THERE will be no return for the original TV detective Jim Bergerac in the programme’s revival – irrespective of its success – actor John Nettles has confirmed.
The man who played Bergerac in the BBC television series said he had turned down an approach from the producer of the new series – to be aired next year on U and U&DRAMA – offering him a cameo role.
“I’m 82 now and, despite an inborn thespian narcissism, I cannot in all conscience see myself getting myself out of bed to do that. It’s part and parcel of my past and I have very lovely memories of it now. They were some of the happiest times of my life and I don’t see any way of reviving that in a new format. No way, no way,” he said.
But Mr Nettles said he wished the new series well and described the leading actors in the 2024 cast as “wonderful”.
“I cannot but hope that it is a success and it does everything it says it’s going to do for the Island – it deserves it,” he added.
Describing the original series as capturing the zeitgeist, he said that the whole atmosphere of the 1980s has “disappeared into the mists of time”.
“It was a time of lightheartedness, terrible fashion, even worse music and all the rest of those things. And very much of its time because there were six nightclubs in Jersey at the time – Caesar’s Palace and all the rest of those places down there. The Blessed Isle was very much a place of delight and money. It was so much of its time and things have changed enormously over the years, and policemen don’t behave like that ever now,” he said.

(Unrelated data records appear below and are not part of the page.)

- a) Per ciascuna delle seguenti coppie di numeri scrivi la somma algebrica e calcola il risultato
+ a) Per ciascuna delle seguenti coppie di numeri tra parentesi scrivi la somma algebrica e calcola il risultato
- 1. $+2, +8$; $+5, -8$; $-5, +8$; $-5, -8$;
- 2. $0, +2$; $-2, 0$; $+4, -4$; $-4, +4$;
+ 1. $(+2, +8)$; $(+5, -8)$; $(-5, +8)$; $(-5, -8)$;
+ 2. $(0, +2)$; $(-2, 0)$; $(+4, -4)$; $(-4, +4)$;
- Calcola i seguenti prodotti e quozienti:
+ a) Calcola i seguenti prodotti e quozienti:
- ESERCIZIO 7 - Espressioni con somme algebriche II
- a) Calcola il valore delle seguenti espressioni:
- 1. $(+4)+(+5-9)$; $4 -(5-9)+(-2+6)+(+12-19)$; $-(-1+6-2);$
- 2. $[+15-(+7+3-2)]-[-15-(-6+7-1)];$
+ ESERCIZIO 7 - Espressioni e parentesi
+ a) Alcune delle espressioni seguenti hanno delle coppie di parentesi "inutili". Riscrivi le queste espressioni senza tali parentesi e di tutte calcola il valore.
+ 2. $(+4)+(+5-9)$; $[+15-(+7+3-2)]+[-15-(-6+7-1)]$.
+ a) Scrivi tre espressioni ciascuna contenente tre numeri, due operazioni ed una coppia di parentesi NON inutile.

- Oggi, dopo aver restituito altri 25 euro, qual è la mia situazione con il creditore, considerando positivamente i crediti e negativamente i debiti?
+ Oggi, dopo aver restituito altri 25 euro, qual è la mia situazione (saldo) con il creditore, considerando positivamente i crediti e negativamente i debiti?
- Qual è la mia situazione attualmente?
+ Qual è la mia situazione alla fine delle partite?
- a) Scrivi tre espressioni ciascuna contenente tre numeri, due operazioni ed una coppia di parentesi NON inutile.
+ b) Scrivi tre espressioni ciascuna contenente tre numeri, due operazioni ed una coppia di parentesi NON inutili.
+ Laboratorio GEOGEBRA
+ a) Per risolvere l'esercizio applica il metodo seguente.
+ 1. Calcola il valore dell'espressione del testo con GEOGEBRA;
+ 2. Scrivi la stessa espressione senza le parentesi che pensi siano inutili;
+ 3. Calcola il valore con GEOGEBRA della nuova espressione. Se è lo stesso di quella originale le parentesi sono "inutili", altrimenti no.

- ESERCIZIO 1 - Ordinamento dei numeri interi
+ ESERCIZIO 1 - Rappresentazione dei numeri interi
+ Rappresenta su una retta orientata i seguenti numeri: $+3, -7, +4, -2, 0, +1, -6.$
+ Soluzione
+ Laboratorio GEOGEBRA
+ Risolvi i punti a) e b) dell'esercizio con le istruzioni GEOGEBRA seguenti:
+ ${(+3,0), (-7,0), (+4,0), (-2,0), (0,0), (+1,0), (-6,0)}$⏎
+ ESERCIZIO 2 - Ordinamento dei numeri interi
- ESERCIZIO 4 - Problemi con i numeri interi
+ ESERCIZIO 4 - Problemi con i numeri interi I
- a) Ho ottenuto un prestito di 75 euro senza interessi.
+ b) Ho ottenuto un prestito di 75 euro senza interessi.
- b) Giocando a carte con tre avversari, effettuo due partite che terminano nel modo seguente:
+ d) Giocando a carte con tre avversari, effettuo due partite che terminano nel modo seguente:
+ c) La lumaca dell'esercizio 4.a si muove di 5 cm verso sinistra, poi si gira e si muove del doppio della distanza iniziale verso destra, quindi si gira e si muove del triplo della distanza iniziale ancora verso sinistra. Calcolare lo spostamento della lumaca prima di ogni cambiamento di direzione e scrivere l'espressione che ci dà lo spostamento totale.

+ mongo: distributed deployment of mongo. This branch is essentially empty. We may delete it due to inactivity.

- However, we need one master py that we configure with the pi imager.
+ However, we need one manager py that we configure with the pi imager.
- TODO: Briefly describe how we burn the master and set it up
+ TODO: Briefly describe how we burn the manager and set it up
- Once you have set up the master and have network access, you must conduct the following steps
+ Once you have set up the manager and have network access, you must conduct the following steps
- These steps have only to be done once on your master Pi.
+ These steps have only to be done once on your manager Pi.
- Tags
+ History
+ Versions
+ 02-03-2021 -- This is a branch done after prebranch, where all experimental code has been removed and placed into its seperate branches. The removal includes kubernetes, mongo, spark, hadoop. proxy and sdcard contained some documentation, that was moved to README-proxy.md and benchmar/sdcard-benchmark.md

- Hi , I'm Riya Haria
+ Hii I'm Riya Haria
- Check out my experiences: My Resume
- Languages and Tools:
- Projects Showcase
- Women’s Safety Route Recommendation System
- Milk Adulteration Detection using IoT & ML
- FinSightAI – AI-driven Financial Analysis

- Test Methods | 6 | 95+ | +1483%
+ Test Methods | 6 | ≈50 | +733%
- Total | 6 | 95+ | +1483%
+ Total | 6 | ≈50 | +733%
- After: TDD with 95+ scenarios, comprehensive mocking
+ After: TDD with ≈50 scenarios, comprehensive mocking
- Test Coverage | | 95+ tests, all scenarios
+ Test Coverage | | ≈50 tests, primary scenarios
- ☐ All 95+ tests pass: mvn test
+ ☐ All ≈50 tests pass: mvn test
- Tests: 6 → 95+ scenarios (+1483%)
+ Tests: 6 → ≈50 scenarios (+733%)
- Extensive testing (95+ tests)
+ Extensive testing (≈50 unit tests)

The latest approach inviting him to consider a return to the fictional Jersey is not the first for the actor, who went on to star in Midsomer Murders. An earlier script had Jim Bergerac’s daughter Kim returning to her native island as a senior detective from the Metropolitan Police and helping her father – by now living in a caravan at the end of St Ouen’s Bay – to help with the Island’s mysteriously burgeoning crime rate.
“I was up for a cameo role there. I thought I don’t have to walk very far and I don’t have to fight anybody as I did perpetually in Bergerac when they had very large stuntmen. I remember once in Alderney I had a fight scene with a baddie played by a huge stuntman called Denny who had fought Henry Cooper in his time but nonetheless Bergerac, with one blow, hit Denny, who somersaulted off the back of the pier into Alderney Harbour,” he recalled.
But in spite of the fact that Mr Nettles will not be appearing in the new series, he said he was heartened by its casting, which includes his “favourite actress” Zoë Wanamaker, Philip Glenister and the man who will recreate his own role, Damien Molony.
“I have a suspicion that the young man playing Bergerac is a much better actor than I am, but don’t tell anybody that,” Mr Nettles said.